■ EXERCISE OBJECTIVE
Your answer should consist of the lines in the data below that contain "Zipper".
[Opening EXTRACTED DATA section]
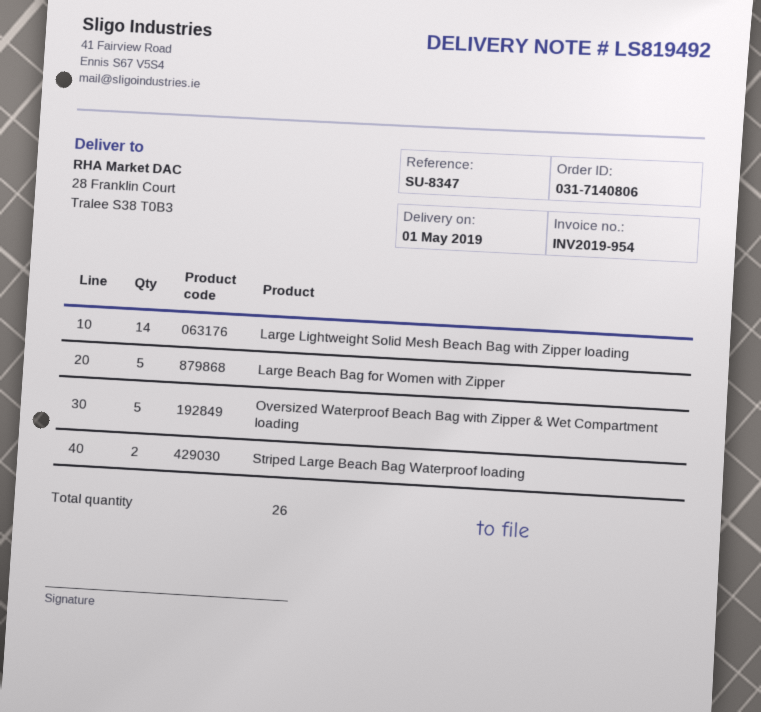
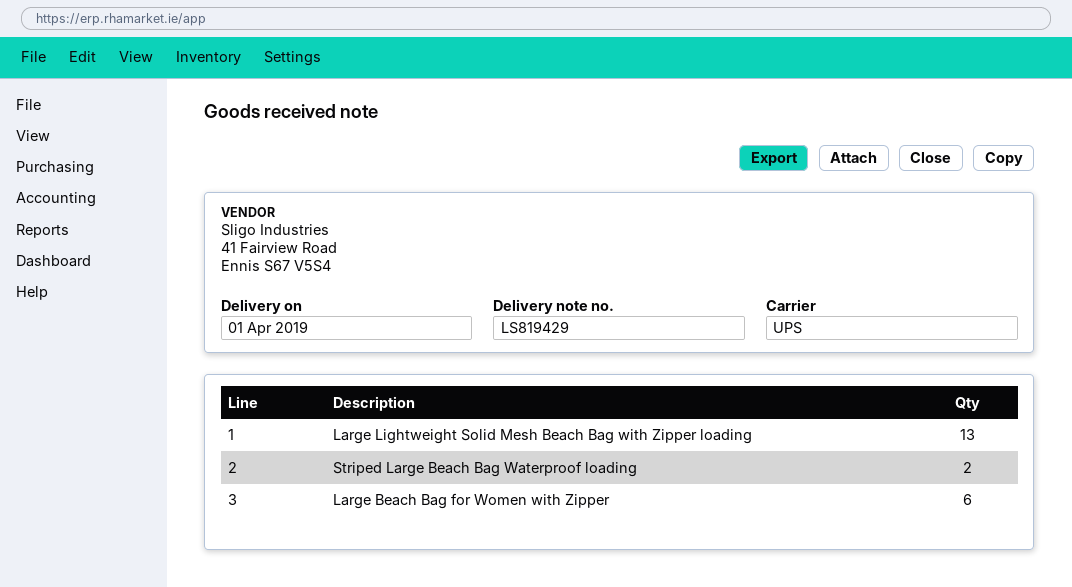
delivery note number: LS819492 -> LS819429
delivery date: 2019-05-01 -> 2019-04-01
Large Lightweight Solid Mesh Beach Bag with Zipper loading: 14 -> 13
Large Beach Bag for Women with Zipper: 5 -> 6
Oversized Waterproof Beach Bag with Zipper & Wet Compartment loading: 5 -> none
[Closing EXTRACTED DATA section]
■ YOUR RESPONSE
Large Lightweight Solid Mesh Beach Bag with Zipper loading: 14 -> 13
Large Beach Bag for Women with Zipper: 5 -> 6
Oversized Waterproof Beach Bag with Zipper & Wet Compartment loading: 5 -> none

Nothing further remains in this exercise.